The entire film takes place on the Snowpiercer train, a train with a perpetual engine that travels the globe exactly once per year. After a global weather crisis the only surviving living things on Earth are the lucky (questionable) people who purchased tickets on the train before the weather collapse. Alas not everyone was issued the same ticket, some passengers had 1st class tickets, others had steerage. From this initial sorting of humans into different categories a class system is born. Some people belong in the front, some people belong in the back. It is obvious from the beginning of the film that these lines are so rigid the reasons behind the them take on almost religious undertones.
Curtis (Chris Evans), Edgar (Jamie Bell), and Gilliam (John Hurt), are some of the unlucky people in the back of the train. With no privacy, barely enough room to move, filthy surroundings, and a disgusting excuse for food provided to them by the front of the train, the people in steerage are treated like cattle and don’t even have a window to look out of let alone a sense of dignity. Any infraction by the occupants of steerage is swiftly punished by Mason (Tilda Swinton) in a marvelously outrageous villain role. Curtis and Gilliam work on plans for a revolt which depends on the skills of security expert Namgoong Minsoo (Kang ho-Song). Anything said about what happens after Minsoo enters the story could easily spoil the film.

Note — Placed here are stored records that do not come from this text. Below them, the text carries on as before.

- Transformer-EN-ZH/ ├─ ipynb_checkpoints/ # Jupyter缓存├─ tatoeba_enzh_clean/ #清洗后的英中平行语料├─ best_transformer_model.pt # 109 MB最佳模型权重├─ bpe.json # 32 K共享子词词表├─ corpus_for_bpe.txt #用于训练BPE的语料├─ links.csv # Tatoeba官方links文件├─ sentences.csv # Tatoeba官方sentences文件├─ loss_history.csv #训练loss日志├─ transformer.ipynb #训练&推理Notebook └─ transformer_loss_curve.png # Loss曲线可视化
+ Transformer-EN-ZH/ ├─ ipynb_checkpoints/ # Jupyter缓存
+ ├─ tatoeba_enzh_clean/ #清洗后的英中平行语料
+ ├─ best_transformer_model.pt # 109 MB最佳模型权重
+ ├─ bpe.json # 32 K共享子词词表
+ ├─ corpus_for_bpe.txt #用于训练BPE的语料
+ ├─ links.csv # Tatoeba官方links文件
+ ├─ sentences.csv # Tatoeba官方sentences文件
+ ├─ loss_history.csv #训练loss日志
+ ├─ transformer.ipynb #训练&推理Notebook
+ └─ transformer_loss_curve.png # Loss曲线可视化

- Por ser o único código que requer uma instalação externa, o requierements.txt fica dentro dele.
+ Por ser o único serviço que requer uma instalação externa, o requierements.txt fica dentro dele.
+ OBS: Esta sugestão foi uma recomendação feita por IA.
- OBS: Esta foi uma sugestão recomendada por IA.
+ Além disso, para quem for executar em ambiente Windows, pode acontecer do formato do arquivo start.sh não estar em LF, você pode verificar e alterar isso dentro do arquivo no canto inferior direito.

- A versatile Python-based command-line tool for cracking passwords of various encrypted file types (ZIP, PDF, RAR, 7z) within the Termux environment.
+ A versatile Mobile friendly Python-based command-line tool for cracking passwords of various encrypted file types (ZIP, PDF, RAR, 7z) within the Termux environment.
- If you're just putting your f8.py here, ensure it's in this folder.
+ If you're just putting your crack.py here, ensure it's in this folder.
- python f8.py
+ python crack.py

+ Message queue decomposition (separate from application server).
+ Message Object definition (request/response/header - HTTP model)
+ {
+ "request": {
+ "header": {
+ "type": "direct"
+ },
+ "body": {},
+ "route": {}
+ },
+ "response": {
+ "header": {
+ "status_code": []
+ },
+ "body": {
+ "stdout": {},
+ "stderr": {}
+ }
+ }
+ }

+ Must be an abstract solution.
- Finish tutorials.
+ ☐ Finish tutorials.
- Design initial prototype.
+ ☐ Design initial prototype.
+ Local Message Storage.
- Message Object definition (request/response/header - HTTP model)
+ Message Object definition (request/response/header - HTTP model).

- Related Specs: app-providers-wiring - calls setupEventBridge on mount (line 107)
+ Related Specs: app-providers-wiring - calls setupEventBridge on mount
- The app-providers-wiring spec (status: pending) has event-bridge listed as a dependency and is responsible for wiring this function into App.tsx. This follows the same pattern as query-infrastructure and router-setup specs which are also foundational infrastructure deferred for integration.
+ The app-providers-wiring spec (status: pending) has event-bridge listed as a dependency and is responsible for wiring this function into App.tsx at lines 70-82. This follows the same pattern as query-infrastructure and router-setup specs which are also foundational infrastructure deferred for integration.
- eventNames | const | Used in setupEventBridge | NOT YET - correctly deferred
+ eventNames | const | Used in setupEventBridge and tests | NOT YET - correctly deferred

And Snowpiercer is worth seeing with as little information as possible beforehand. For all of the horrific scenes of violence and degradation in the film, there are moments of comedy and sheer wackiness that balance it out. And at its heart Snowpiercer is about balance. The balance of the new eco-system that the occupants of the train have become, the balancing act characters must play out deciding whether to choose their own or another’s survival over the potential survival of many others. Even the trains ability to balance on the same tracks it has traversed for years comes into play in the film.
Snowpiercer raises a lot of questions about how people treat one another in extreme situations and like most films that tackle grand ideas it stumbles a bit in the end trying to wrap it all up. But the journey the film takes is both unique and relatable. Anyone who has ever waited in line in the back of an airplane to use the restroom when the restroom up front in first class is empty has had some experience “learning one’s place” in a small, and luckily temporary, community.
While the setting of Snowpiercer is small everything about the film is large. Characters are loud and brash and borderline crazy in their appearances and mannerisms. The violence in the film might be off-putting to some viewers but I think fits into the general style of the film where everything on the train has been magnified by the circumstances.
All of the actors in the film (especially Tilda Swinton) deserve a lot of credit for making these broad characters fascinating instead of cartoonish. The visuals in the film are breathtaking. The cars in the front of the train are worthy of an Oscar for production and set design and the cinematography is equally impressive.
Even if all of the pieces don’t exactly match up by the end Snowpiercer, it will have you thinking long after you finish watching the film.